Your Medical Scans Could Be Leaking Private Data: What to Know About AI and Imaging

If you’ve had an X-ray, MRI, or CT scan recently, there’s a good chance an artificial intelligence tool helped analyze the results. AI in radiology can speed up diagnoses and catch things the human eye might miss. But there’s a catch: the same technology that makes imaging more powerful also creates new risks for your personal health data.

A recent report from the Radiological Society of North America (RSNA) warns that the rapid adoption of AI in medical imaging has opened a “Pandora’s box” of privacy-related risks. The problem isn’t the AI itself, but how the data used to train and run these tools is handled. If you’re a patient who values privacy, this is worth understanding.

What Happened

In May 2026, the RSNA published a detailed analysis of privacy vulnerabilities in AI-powered medical imaging. The report highlights several ways patient data can be exposed:

  • Third-party vendors: Many hospitals use AI tools developed by outside companies. When your scan is sent to the cloud for analysis, it may travel through servers you know nothing about.
  • Model training: AI models improve by learning from large datasets. Sometimes those datasets include images that are supposed to be de-identified, but researchers have repeatedly shown that faces or other identifiable features can be reconstructed from scan data.
  • Re-identification risks: Even after direct identifiers (name, date of birth) are stripped, metadata or biometric patterns in the image itself can be linked back to you.

The RSNA is not alone in raising these concerns. Academic studies have demonstrated that re-identification is possible using facial contours visible in CT and MRI scans. The more data an AI system ingests, the greater the potential for leaks.

Why It Matters

Your medical imaging data is not just a picture of your bones or organs. It can reveal your face shape, age, sex, and even your genetic predispositions. Once that data leaves your provider’s system, you lose control over where it ends up.

Data breaches in healthcare are already common. Adding AI pipelines means more points of entry for attackers. If a hospital uses a cloud-based AI service without strong encryption or access controls, a breach could expose thousands of scans at once. The consequences go beyond embarrassment—health insurance discrimination or employment bias are real possibilities if sensitive health information surfaces.
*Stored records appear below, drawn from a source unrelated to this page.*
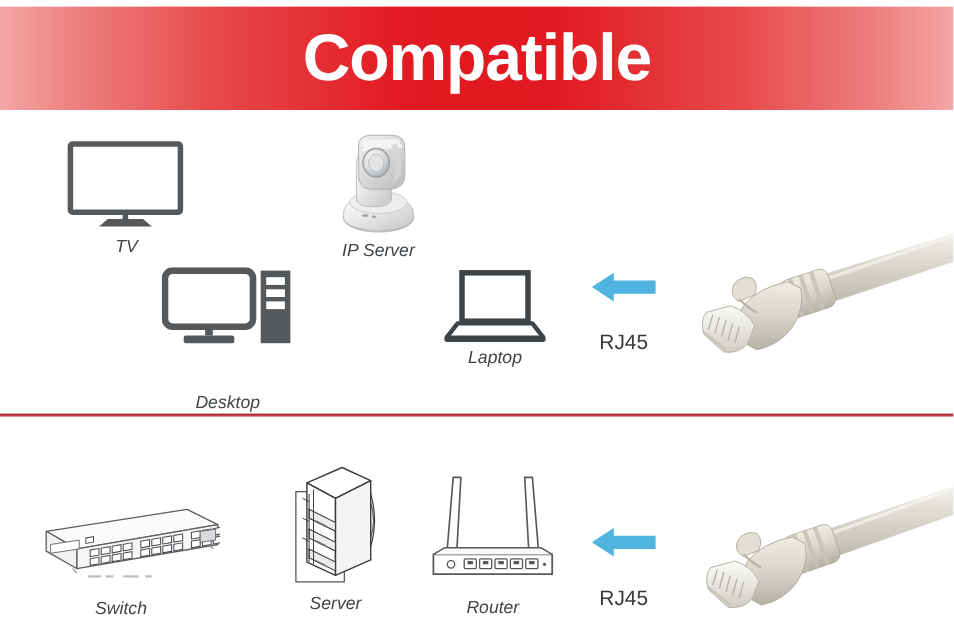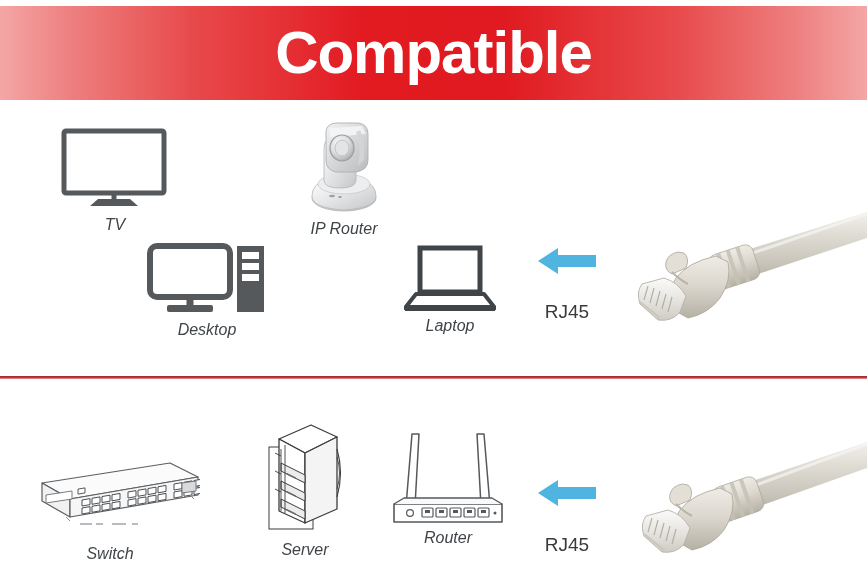"IP Router" div.item-label { text: Router -> Server }
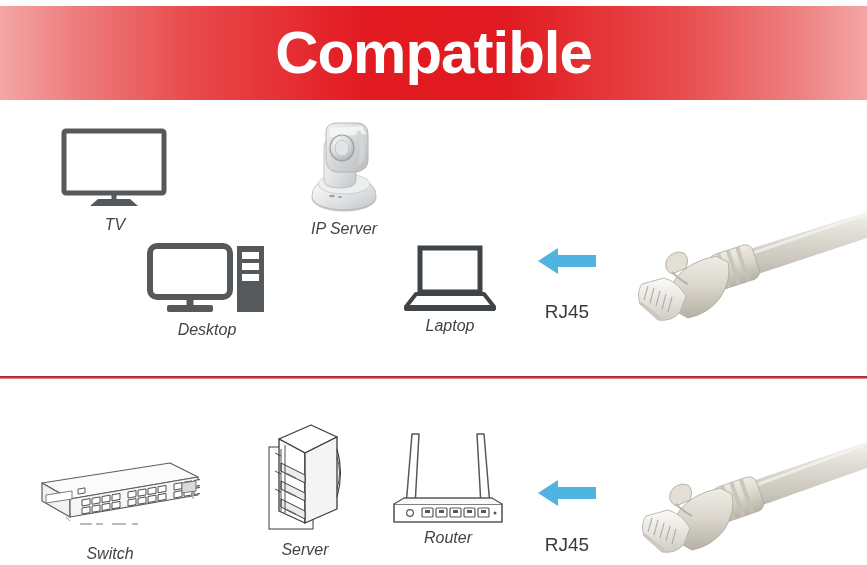"Desktop" div.item { gap: none -> 37px }
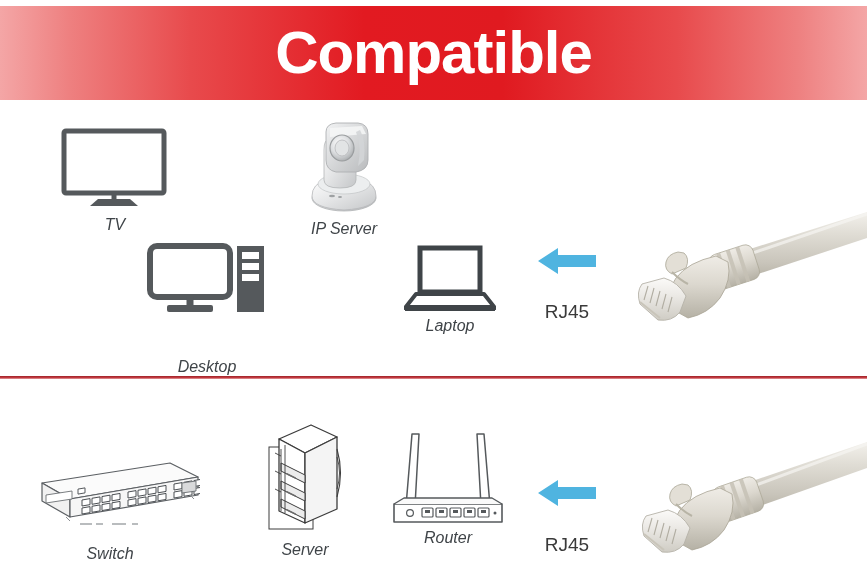"Router" div.item-label { margin-top: 1px -> 16px }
Current regulations like HIPAA in the United States and GDPR in Europe cover health data, but they were written before AI became widespread. The RSNA report notes that enforcement is inconsistent, and many consent forms do not explicitly mention AI use. Patients often have no idea their scan might be used for training.

What Readers Can Do

You don’t need to be a privacy expert to take simple precautions. Here’s what you can ask before your next imaging appointment:

  1. Ask if AI will be used – Not all providers use AI. If they do, ask who makes the software and whether your data leaves the facility.
  2. Request a data use policy – Some hospitals have public documents explaining how they handle imaging data. Ask for a copy or look on their website.
  3. Opt out of research use – Many institutions allow you to refuse to have your data used for AI training or research. You may need to sign a specific form.
  4. Inquire about de-identification methods – Ask whether the provider strips identifiers before sharing scans with third parties. “De-identified” isn’t always ironclad, but it’s better than nothing.
  5. Check for a patient portal – See if you can access your imaging records directly. Knowing what’s there helps you monitor for suspicious access.

On a broader level, support policies that require transparency. The RSNA report itself is a step toward better standards, but change takes time. In the meantime, stay informed and ask questions.

Sources

  • Radiological Society of North America (RSNA). “Medical Imaging AI Opens a Pandora’s Box of Privacy-Related Risks.” May 20, 2026.
  • Various academic re-identification studies cited within the RSNA report and broader literature on medical imaging privacy.